The second part of the title of Camilla Whitehill’s Channel 4 comedy drama is a reference to mood disorders. Bipolar, to be exact – the condition her protagonist Maggie has been diagnosed with. The first part is a reference to pretty much everything else. Big Mood tackles big topics and chases big laughs. There are big adventures, big gestures and big cameos. It’s undeniably ambitious, but does all this add up to something truly meaningful? It can be difficult to tell.
Series one introduced Maggie in the midst of a manic episode: she had pestered her alma mater to let her deliver a speech in the hope of seducing her old history teacher. That quickly gave way to a depressive one, during which she attended her 30th birthday party unshowered and on the verge of tears. The reason for this rollercoaster was Maggie’s decision to stop taking her medication; she believed it was impeding her creative capabilities and her career as a playwright. Eventually, she agreed to go back on lithium, only to experience terrifying hallucinations and confusion – she’d been poisoned by an erroneous prescription filled out by an overwhelmed psychiatrist.

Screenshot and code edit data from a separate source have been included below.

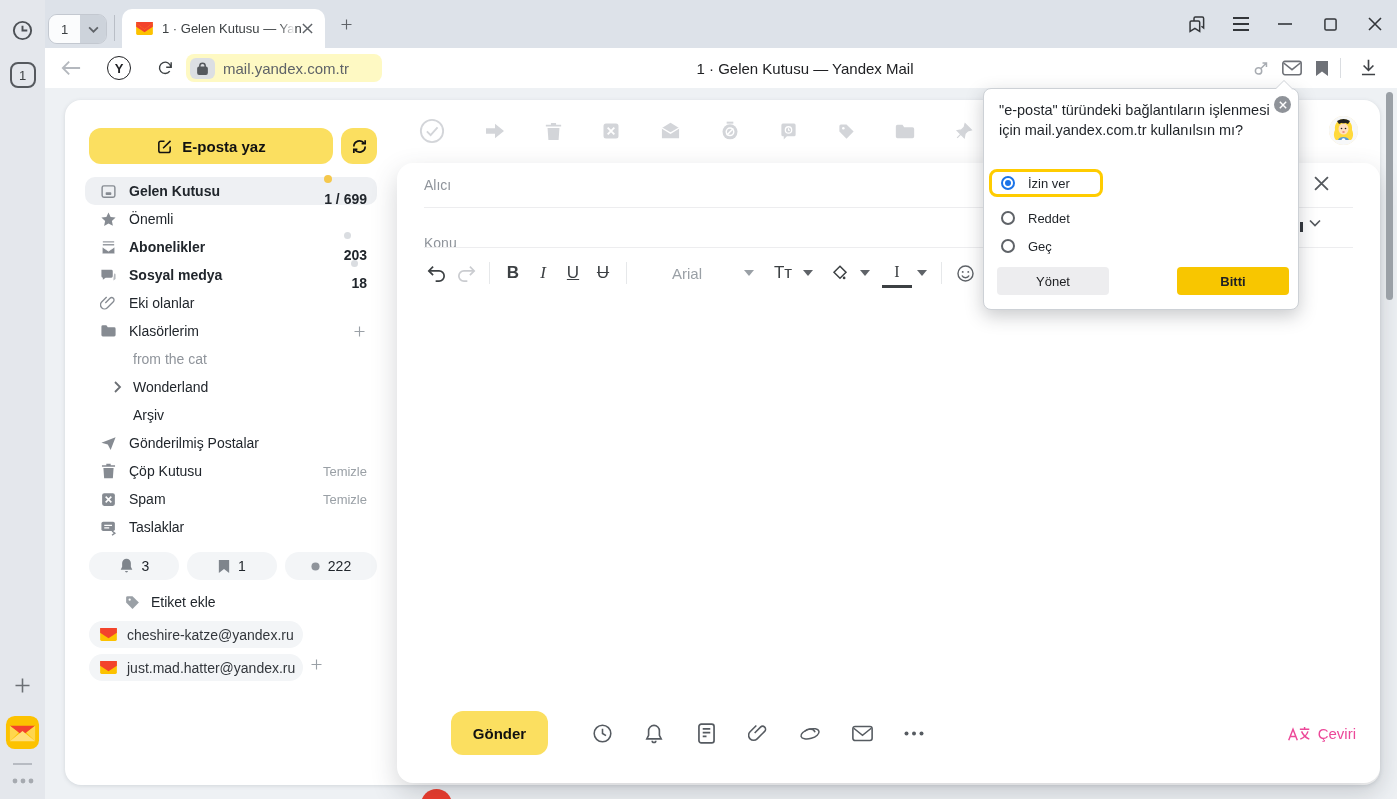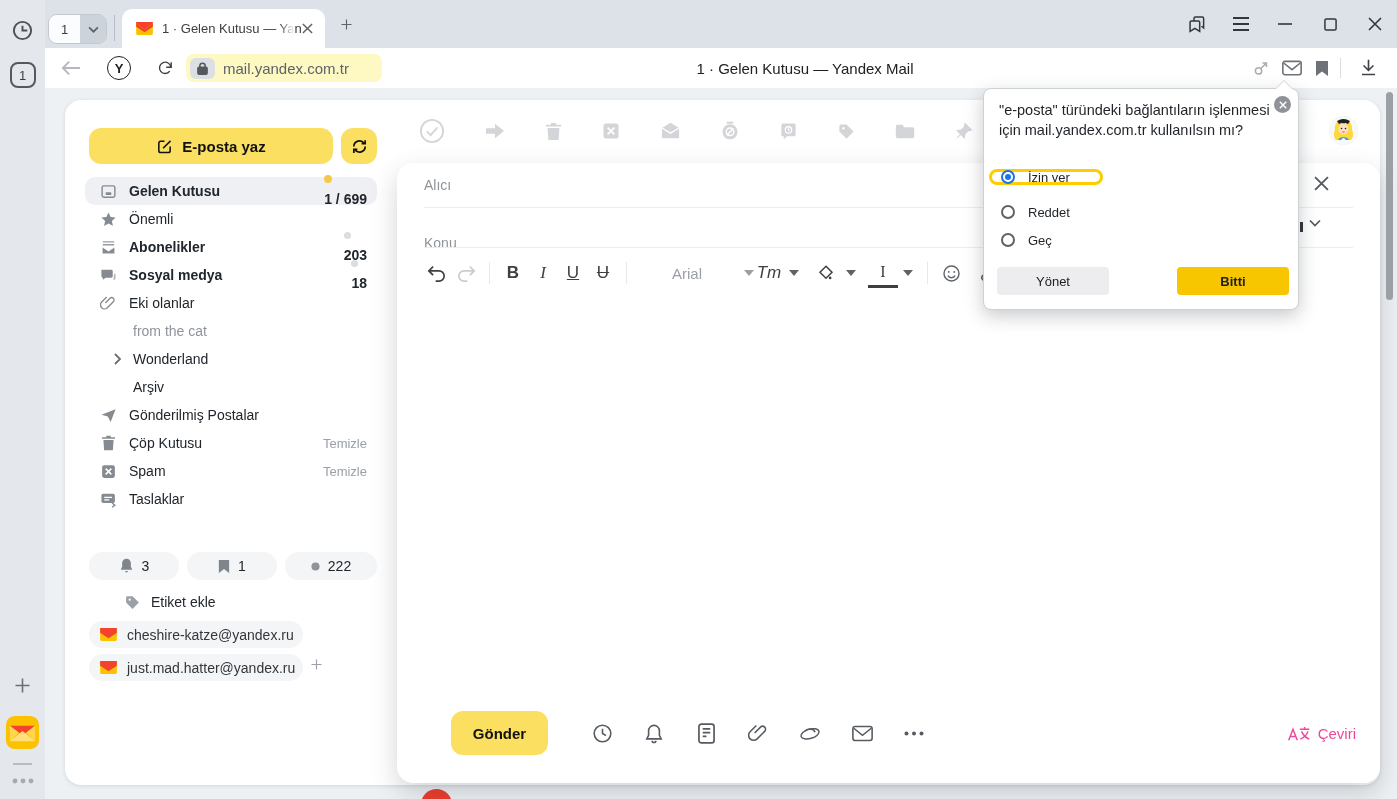"İzin ver" .radio-row { height: 16px -> 28px }
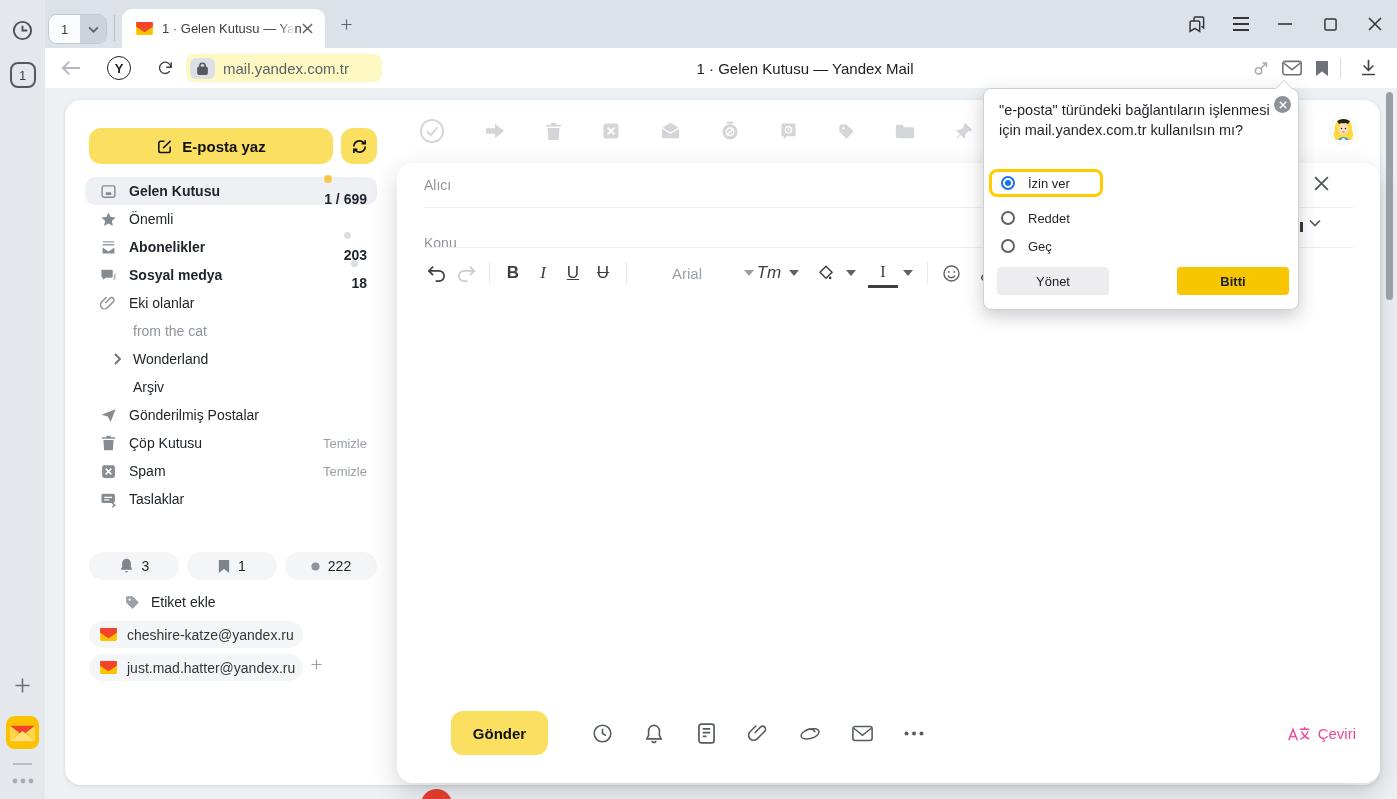"Tт" span.tbtn { font-style: italic -> none; margin-left: 0 -> 14px }
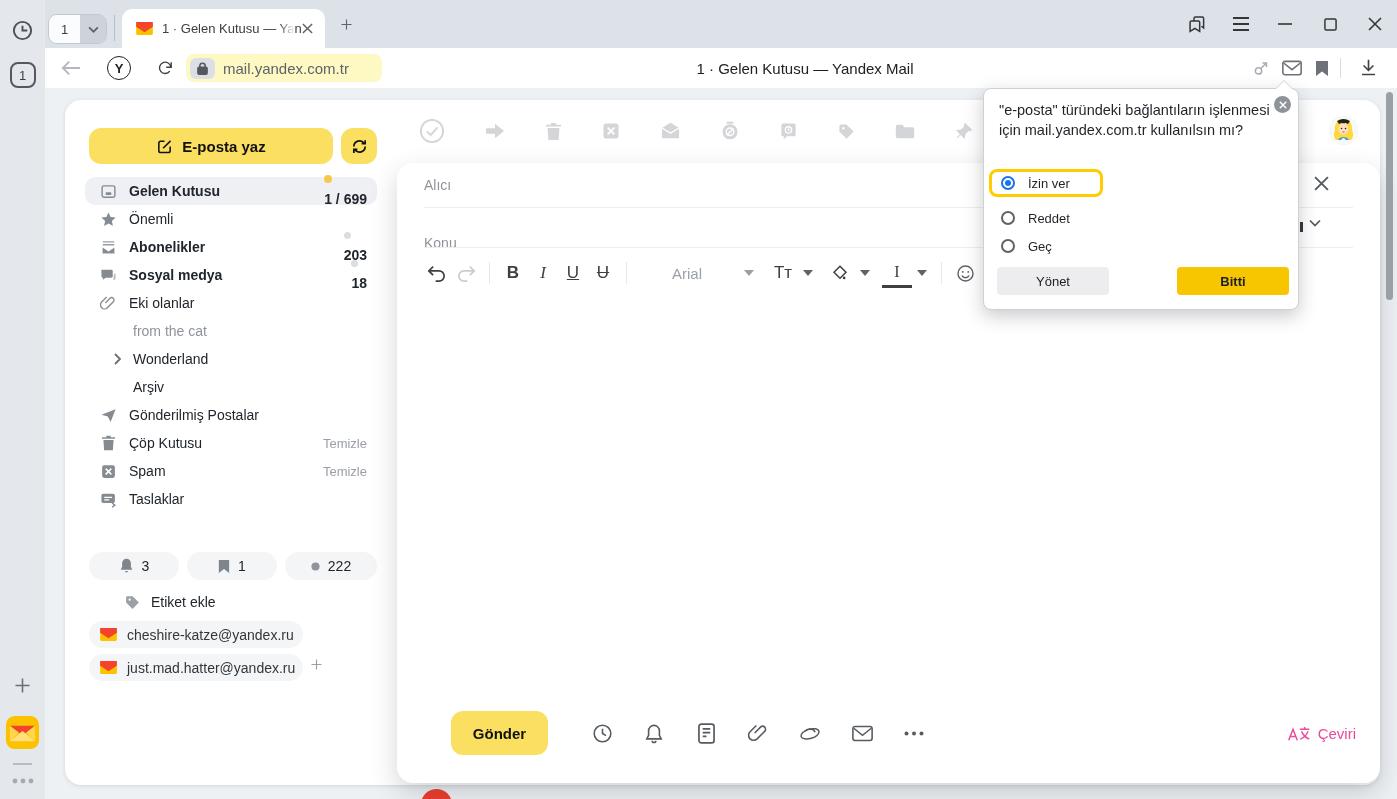"Klasörlerim" div.frow { html: none -> <div> <span> <svg> <path></path> </svg> </span> <span>Klasörlerim</span> <span> <svg> <path></path> </svg> </span> </div> }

As a portrayal of bipolar, Big Mood was hugely insightful and nuanced; Maggie’s inner hell was externalised flawlessly by Bridgerton and Derry Girls star Nicola Coughlan. Yet it was immediately clear that the show’s interests were divided. It wanted to be realistic and heartfelt, but also thigh-slappingly hilarious. It’s always heartening to see art that’s alive to the absurdity of mental illness without minimising it, but I have to admit Big Mood’s combination of wacky sitcom contrivances, self-conscious quirk and tasteless Fleabagian humour left me cold.
Then there was Big Mood’s other major preoccupation: the bond between Maggie and her best pal Eddie (It’s a Sin’s Lydia West). The intensity of the pair’s dynamic seemed a tad unrealistic considering their age, although it did ask compelling questions about the nature of friendship. Eddie was becoming resentful of the unbalanced nature of their support system, and when she finally had some serious problems of her own, she felt her best friend had deserted her. Maggie had a legitimate excuse: she was experiencing bouts of unconsciousness and being taunted by imaginary demonic kids. But Eddie didn’t know that, and fled east London for California without so much as a goodbye.
Now Big Mood is back – or at least Maggie is. Having recovered from the lithium poisoning, she is now in her “stable girl era”; a retinol and Hello Fresh user with a six-stage morning routine codified in her notes app. Yet she’s still pining after Eddie, who has been incommunicado for the past year. The wedding of a mutual friend teases the possibility of reconciliation, and as Maggie waits for her erstwhile bestie to arrive she’s distracted by a ludicrously militant maid of honour, a Florence Nightingale-inspired bridesmaid dress and the hunt for the bride’s secret husband who has arrived to extort the happy couple. But once these minor japes have concluded, the major intrigue begins: Eddie has returned under the thumb of a wellness guru called Whitney, who has already taken all her money and now wants to obliterate the last remnants of Eddie and Maggie’s relationship.
In other words, Big Mood is no longer about mood disorders. Maggie stays on a relatively even keel despite a distressing encounter with her estranged dad, an iconic Mancunian comedian and total arsehole (a very convincing Robert Lindsay). Instead, we get knockabout farce layered on top of a painstaking dissection of Eddie and Maggie’s series one rift. In an effort to reconcile, Maggie becomes fixated on proving that Whitney is a scammer, even teaming up with Eddie’s friend Will – an incorrigible nice guy who both women treat with utter contempt in a way that is genuinely upsetting – to comprehensively rumble her.
It’s not an easy storyline to invest in. As a character, Eddie originally seemed smart, cynical and allergic to bullshit: her falling for Whitney’s grift doesn’t really track. And despite Coughlan’s empathetic performance, Maggie is still destructive enough to justify Eddie’s initial decision to cut ties.
Of course, humour is subjective and so is charm: if you’re liable to get swept up in the messy millennial-ness of it all, these will seem like quibbles. And it’s true that the broad-strokes comedy does occasionally give way to substantial dramatic insight. But while Eddie and Maggie’s platonic romance may have been intoxicating in their youth, now it just seems toxic. Perhaps it’s time for everyone involved in this dysfunctional friendship to move on.
Big Mood is on Channel 4 in the UK now. It is streaming on Stan in Australia.